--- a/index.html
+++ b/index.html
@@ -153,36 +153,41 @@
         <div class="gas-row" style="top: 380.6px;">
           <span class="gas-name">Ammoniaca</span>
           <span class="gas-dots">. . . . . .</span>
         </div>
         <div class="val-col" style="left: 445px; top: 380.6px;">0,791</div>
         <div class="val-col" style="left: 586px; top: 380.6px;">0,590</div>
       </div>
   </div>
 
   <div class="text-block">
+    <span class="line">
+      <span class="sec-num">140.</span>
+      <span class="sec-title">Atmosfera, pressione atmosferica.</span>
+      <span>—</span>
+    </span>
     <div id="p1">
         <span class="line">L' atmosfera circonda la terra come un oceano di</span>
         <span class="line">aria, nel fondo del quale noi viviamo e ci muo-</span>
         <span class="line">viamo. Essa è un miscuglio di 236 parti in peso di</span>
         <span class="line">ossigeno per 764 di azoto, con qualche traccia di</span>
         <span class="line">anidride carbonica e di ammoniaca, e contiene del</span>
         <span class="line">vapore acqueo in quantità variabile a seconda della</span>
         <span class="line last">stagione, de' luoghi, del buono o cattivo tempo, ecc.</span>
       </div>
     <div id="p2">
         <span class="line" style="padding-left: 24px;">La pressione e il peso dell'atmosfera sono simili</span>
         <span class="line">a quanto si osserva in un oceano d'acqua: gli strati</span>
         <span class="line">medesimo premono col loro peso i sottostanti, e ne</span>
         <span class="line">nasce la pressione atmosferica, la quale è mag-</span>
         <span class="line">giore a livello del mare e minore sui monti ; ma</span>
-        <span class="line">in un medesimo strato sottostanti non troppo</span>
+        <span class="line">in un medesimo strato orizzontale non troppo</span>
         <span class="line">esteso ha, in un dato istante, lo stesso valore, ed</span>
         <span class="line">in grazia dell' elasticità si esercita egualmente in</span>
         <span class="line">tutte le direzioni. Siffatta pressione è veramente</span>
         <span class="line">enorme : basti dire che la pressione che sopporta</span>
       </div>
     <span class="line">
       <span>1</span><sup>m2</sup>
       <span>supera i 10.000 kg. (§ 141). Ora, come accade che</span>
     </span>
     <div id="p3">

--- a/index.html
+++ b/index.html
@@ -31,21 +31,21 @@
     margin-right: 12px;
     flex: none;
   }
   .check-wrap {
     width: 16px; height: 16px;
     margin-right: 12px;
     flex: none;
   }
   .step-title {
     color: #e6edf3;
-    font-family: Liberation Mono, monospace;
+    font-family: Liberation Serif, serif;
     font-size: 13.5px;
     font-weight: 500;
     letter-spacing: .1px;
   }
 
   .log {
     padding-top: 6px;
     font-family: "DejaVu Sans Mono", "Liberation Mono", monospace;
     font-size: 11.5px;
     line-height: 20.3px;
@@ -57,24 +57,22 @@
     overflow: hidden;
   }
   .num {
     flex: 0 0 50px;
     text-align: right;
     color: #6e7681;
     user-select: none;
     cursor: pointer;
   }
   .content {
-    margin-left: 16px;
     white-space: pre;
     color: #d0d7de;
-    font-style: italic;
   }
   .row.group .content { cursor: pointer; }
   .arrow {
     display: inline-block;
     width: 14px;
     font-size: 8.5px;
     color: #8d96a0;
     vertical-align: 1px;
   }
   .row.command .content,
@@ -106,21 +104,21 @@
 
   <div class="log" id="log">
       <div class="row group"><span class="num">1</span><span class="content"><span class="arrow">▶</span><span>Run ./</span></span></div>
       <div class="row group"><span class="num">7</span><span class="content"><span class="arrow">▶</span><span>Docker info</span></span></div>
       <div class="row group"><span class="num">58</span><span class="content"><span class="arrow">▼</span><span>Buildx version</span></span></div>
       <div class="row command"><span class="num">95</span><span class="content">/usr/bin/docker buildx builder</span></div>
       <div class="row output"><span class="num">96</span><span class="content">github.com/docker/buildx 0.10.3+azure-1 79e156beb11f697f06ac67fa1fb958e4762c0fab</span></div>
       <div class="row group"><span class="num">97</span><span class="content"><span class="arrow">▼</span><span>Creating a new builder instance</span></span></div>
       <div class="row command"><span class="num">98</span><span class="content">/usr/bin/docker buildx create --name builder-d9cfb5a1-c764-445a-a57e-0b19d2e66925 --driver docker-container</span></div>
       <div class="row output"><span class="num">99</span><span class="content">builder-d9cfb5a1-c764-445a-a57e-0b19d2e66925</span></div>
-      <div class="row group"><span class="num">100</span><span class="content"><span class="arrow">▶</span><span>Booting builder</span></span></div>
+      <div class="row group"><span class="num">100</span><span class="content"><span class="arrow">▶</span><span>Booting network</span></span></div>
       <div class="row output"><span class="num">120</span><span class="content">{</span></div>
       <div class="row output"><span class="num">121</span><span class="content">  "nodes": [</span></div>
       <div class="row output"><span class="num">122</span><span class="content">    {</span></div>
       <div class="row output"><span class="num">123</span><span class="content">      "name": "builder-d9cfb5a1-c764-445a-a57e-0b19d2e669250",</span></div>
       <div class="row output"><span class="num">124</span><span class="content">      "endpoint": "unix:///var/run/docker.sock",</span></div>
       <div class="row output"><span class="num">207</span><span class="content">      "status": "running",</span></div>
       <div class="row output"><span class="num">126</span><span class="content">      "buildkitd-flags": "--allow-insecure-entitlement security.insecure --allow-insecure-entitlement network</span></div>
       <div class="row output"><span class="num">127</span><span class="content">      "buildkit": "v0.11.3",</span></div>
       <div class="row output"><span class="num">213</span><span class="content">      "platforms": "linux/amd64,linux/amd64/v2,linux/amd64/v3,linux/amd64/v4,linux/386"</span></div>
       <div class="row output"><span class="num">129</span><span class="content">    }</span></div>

[What you are asked to do] Every line of the data above should be output exactly as written.

[Finished exercise]
--- a/index.html
+++ b/index.html
@@ -153,36 +153,41 @@
         <div class="gas-row" style="top: 380.6px;">
           <span class="gas-name">Ammoniaca</span>
           <span class="gas-dots">. . . . . .</span>
         </div>
         <div class="val-col" style="left: 445px; top: 380.6px;">0,791</div>
         <div class="val-col" style="left: 586px; top: 380.6px;">0,590</div>
       </div>
   </div>
 
   <div class="text-block">
+    <span class="line">
+      <span class="sec-num">140.</span>
+      <span class="sec-title">Atmosfera, pressione atmosferica.</span>
+      <span>—</span>
+    </span>
     <div id="p1">
         <span class="line">L' atmosfera circonda la terra come un oceano di</span>
         <span class="line">aria, nel fondo del quale noi viviamo e ci muo-</span>
         <span class="line">viamo. Essa è un miscuglio di 236 parti in peso di</span>
         <span class="line">ossigeno per 764 di azoto, con qualche traccia di</span>
         <span class="line">anidride carbonica e di ammoniaca, e contiene del</span>
         <span class="line">vapore acqueo in quantità variabile a seconda della</span>
         <span class="line last">stagione, de' luoghi, del buono o cattivo tempo, ecc.</span>
       </div>
     <div id="p2">
         <span class="line" style="padding-left: 24px;">La pressione e il peso dell'atmosfera sono simili</span>
         <span class="line">a quanto si osserva in un oceano d'acqua: gli strati</span>
         <span class="line">medesimo premono col loro peso i sottostanti, e ne</span>
         <span class="line">nasce la pressione atmosferica, la quale è mag-</span>
         <span class="line">giore a livello del mare e minore sui monti ; ma</span>
-        <span class="line">in un medesimo strato sottostanti non troppo</span>
+        <span class="line">in un medesimo strato orizzontale non troppo</span>
         <span class="line">esteso ha, in un dato istante, lo stesso valore, ed</span>
         <span class="line">in grazia dell' elasticità si esercita egualmente in</span>
         <span class="line">tutte le direzioni. Siffatta pressione è veramente</span>
         <span class="line">enorme : basti dire che la pressione che sopporta</span>
       </div>
     <span class="line">
       <span>1</span><sup>m2</sup>
       <span>supera i 10.000 kg. (§ 141). Ora, come accade che</span>
     </span>
     <div id="p3">

--- a/index.html
+++ b/index.html
@@ -31,21 +31,21 @@
     margin-right: 12px;
     flex: none;
   }
   .check-wrap {
     width: 16px; height: 16px;
     margin-right: 12px;
     flex: none;
   }
   .step-title {
     color: #e6edf3;
-    font-family: Liberation Mono, monospace;
+    font-family: Liberation Serif, serif;
     font-size: 13.5px;
     font-weight: 500;
     letter-spacing: .1px;
   }
 
   .log {
     padding-top: 6px;
     font-family: "DejaVu Sans Mono", "Liberation Mono", monospace;
     font-size: 11.5px;
     line-height: 20.3px;
@@ -57,24 +57,22 @@
     overflow: hidden;
   }
   .num {
     flex: 0 0 50px;
     text-align: right;
     color: #6e7681;
     user-select: none;
     cursor: pointer;
   }
   .content {
-    margin-left: 16px;
     white-space: pre;
     color: #d0d7de;
-    font-style: italic;
   }
   .row.group .content { cursor: pointer; }
   .arrow {
     display: inline-block;
     width: 14px;
     font-size: 8.5px;
     color: #8d96a0;
     vertical-align: 1px;
   }
   .row.command .content,
@@ -106,21 +104,21 @@
 
   <div class="log" id="log">
       <div class="row group"><span class="num">1</span><span class="content"><span class="arrow">▶</span><span>Run ./</span></span></div>
       <div class="row group"><span class="num">7</span><span class="content"><span class="arrow">▶</span><span>Docker info</span></span></div>
       <div class="row group"><span class="num">58</span><span class="content"><span class="arrow">▼</span><span>Buildx version</span></span></div>
       <div class="row command"><span class="num">95</span><span class="content">/usr/bin/docker buildx builder</span></div>
       <div class="row output"><span class="num">96</span><span class="content">github.com/docker/buildx 0.10.3+azure-1 79e156beb11f697f06ac67fa1fb958e4762c0fab</span></div>
       <div class="row group"><span class="num">97</span><span class="content"><span class="arrow">▼</span><span>Creating a new builder instance</span></span></div>
       <div class="row command"><span class="num">98</span><span class="content">/usr/bin/docker buildx create --name builder-d9cfb5a1-c764-445a-a57e-0b19d2e66925 --driver docker-container</span></div>
       <div class="row output"><span class="num">99</span><span class="content">builder-d9cfb5a1-c764-445a-a57e-0b19d2e66925</span></div>
-      <div class="row group"><span class="num">100</span><span class="content"><span class="arrow">▶</span><span>Booting builder</span></span></div>
+      <div class="row group"><span class="num">100</span><span class="content"><span class="arrow">▶</span><span>Booting network</span></span></div>
       <div class="row output"><span class="num">120</span><span class="content">{</span></div>
       <div class="row output"><span class="num">121</span><span class="content">  "nodes": [</span></div>
       <div class="row output"><span class="num">122</span><span class="content">    {</span></div>
       <div class="row output"><span class="num">123</span><span class="content">      "name": "builder-d9cfb5a1-c764-445a-a57e-0b19d2e669250",</span></div>
       <div class="row output"><span class="num">124</span><span class="content">      "endpoint": "unix:///var/run/docker.sock",</span></div>
       <div class="row output"><span class="num">207</span><span class="content">      "status": "running",</span></div>
       <div class="row output"><span class="num">126</span><span class="content">      "buildkitd-flags": "--allow-insecure-entitlement security.insecure --allow-insecure-entitlement network</span></div>
       <div class="row output"><span class="num">127</span><span class="content">      "buildkit": "v0.11.3",</span></div>
       <div class="row output"><span class="num">213</span><span class="content">      "platforms": "linux/amd64,linux/amd64/v2,linux/amd64/v3,linux/amd64/v4,linux/386"</span></div>
       <div class="row output"><span class="num">129</span><span class="content">    }</span></div>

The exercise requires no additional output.